Still worse, the novel was and is rebellion porn, mutiny porn, titillating the reader in precisely those ways he would would rather not disclose to whomever he looks to for approval. That’s anti-leadership, as above, but each new book also becomes another brick in the wall separating the reader from the actual objects of his fantasized mutiny. The novel becomes his reason not to repair his storgic relationships.

So that means what? Your stories are almost certainly aimed the wrong way, if you want to lead people to better futures. That means #MyKindOfBenedy, I think, the art of hope, love and redemption. But abstruse esthetics aside, your novel is definitely too long. How do I know that? Because you call it a novel.

Hence the obsession with word counts. A novel is not an affecting prose poem that encysts its insistence into your soul, like it or don’t, changing the way you see everything from then on. No. A novel is 80,000 words.

Why? Because novels are also time-wasting porn. The assumption is that adept readers roll on at about 10,000 words an hour, so a novel is intended to be an eight-hour experience. A “blockbuster” will be ten hours. Words and hours. Throw in a time-clock, and you’ve got a job.

So do you know a lot of people with time to kill? I don’t. The novel is long not because the story demands it but because the form does: We must carry on as if there had never been lithography, photography, magazines, cinema and television, we must describe in ornate detail every little last scrap of paisley on earth.

Instead: Better stories, if you dare, but shorter stories, at a minimim and at once. Most of what you think you need, you don’t. If your people, their dialogue and their actions are not enough to sell the story, expository narrative, adjectives and adverbs will prove to be doubly soporific.

I don’t promise I’m perfect about this; I know I’m not. But I write clean copy, and when I edit my word count goes down, not up. But if you think that way – dialogue only, with nothing but the minimal amount of indicative or attributive narration – you’ll write shorter, tighter, harder-hitting stories. That’s not a rule – I hate rules – just a praxis for getting better.

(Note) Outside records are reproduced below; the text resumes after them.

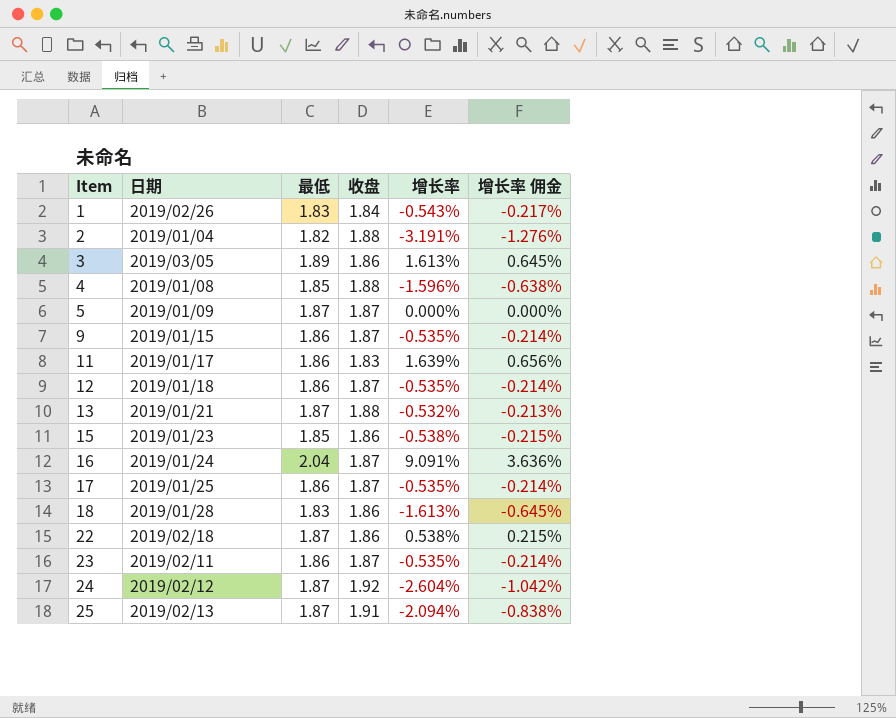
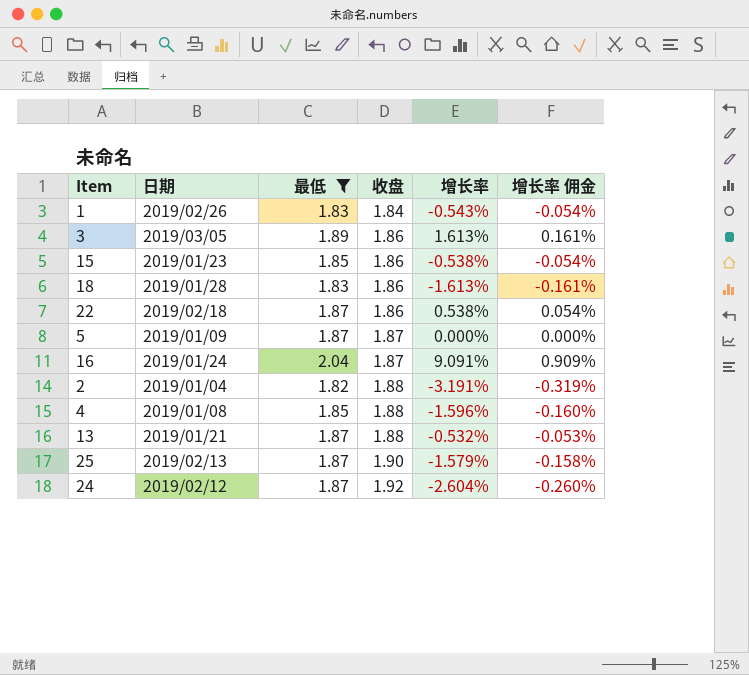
filter: none -> 最低 != 1.86
row order: Item ascending -> 收盘 ascending
column 增长率 佣金 | formula: [增长率] * 0.4 -> [增长率] * 0.1
25 | 收盘: 1.91 -> 1.90
25 | 增长率: -2.094% -> -1.579%

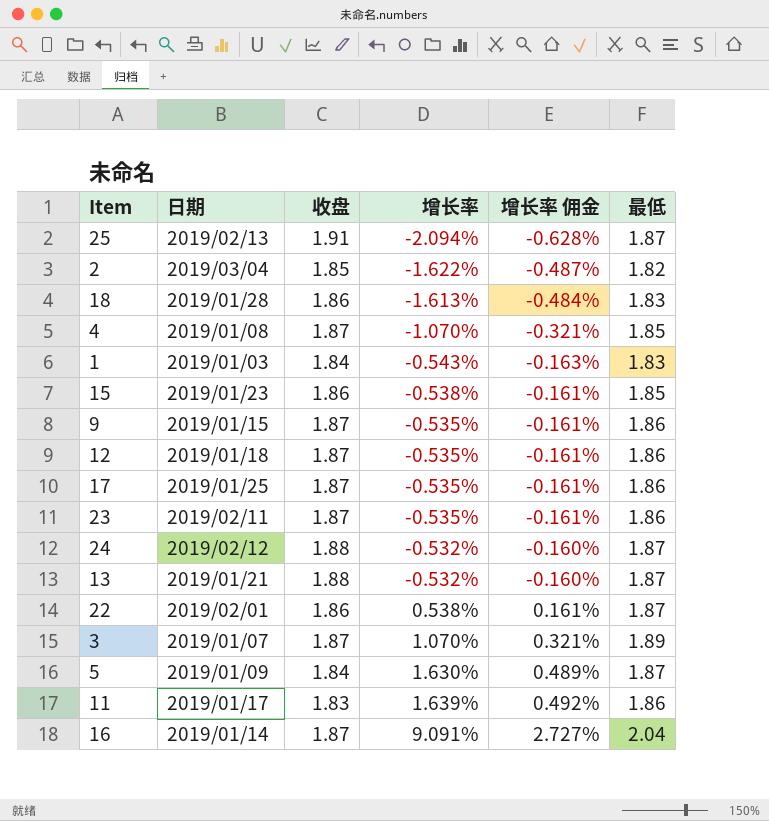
filter: 最低 != 1.86 -> none
row order: 收盘 ascending -> 增长率 ascending
column 增长率 佣金 | formula: [增长率] * 0.1 -> [增长率] * 0.3
column 最低 | position: 3 -> 6
25 | 收盘: 1.90 -> 1.91
25 | 增长率: -1.579% -> -2.094%
2 | 日期: 2019/01/04 -> 2019/03/04
2 | 收盘: 1.88 -> 1.85
2 | 增长率: -3.191% -> -1.622%
4 | 收盘: 1.88 -> 1.87
4 | 增长率: -1.596% -> -1.070%
1 | 日期: 2019/02/26 -> 2019/01/03
24 | 收盘: 1.92 -> 1.88
24 | 增长率: -2.604% -> -0.532%
22 | 日期: 2019/02/18 -> 2019/02/01
3 | 日期: 2019/03/05 -> 2019/01/07
3 | 收盘: 1.86 -> 1.87
3 | 增长率: 1.613% -> 1.070%
5 | 收盘: 1.87 -> 1.84
5 | 增长率: 0.000% -> 1.630%
16 | 日期: 2019/01/24 -> 2019/01/14

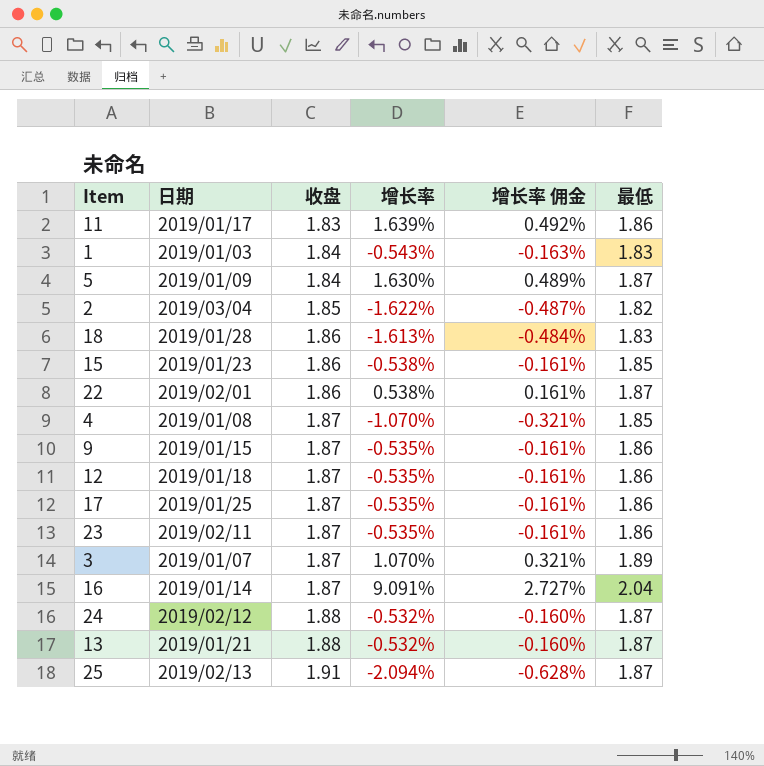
row order: 增长率 ascending -> 收盘 ascending

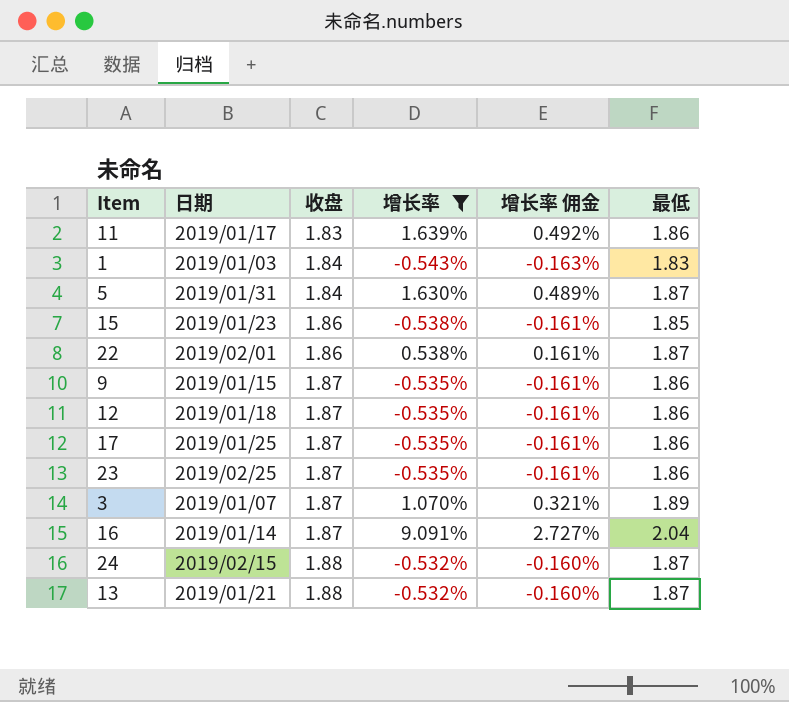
filter: none -> 增长率 >= -0.543%
5 | 日期: 2019/01/09 -> 2019/01/31
23 | 日期: 2019/02/11 -> 2019/02/25
24 | 日期: 2019/02/12 -> 2019/02/15

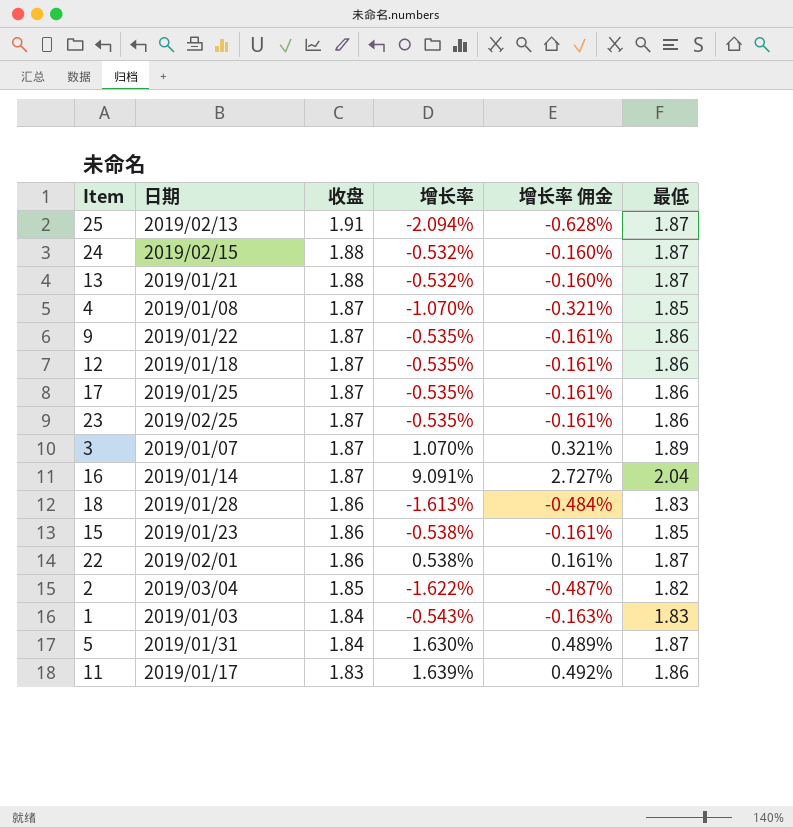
filter: 增长率 >= -0.543% -> none
row order: 收盘 ascending -> 收盘 descending
9 | 日期: 2019/01/15 -> 2019/01/22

I think #NaNoWriMo is stupid – and destructive – because it forces an unnatural mold on what should be an organic process. Write every day, if only for the practice. Write fiction when you can’t bear not to, when to hold what you know inside you even one second longer is impossible, when the words burst out of you like a nova and it’s all you can do to cling to the maelstrom.

That’s when it’s good. That’s when it’s good for the reader, but that’s when it’s good for you, first. Good art is how you lead yourself to a better future, but you can’t lead anyone anywhere you have not been.

I sell nothing now, and no one reads me, even when they buy books. But the future of fiction is my kind of benedy, regardless. How do I know that? Survivorship bias: The kids of the people who have kids will have better values, since the best enemies of humanity have by now chosen to reproduce rarely and inauspiciously.

Meanwhile: No redemption for the writer, no redemption for the reader – and therefore there will be no more anti-redemption art. The rebellion against reality ends with the funeral of the last rebel. People who want to live will want benedy – they will want to live because of benedy.

Teach yourself to think that way, and you’ll get done what you want done. If that turns out to be a novel, I promise to be amazed. If it turns out to be work you love more than any you’ve done before – spread the word.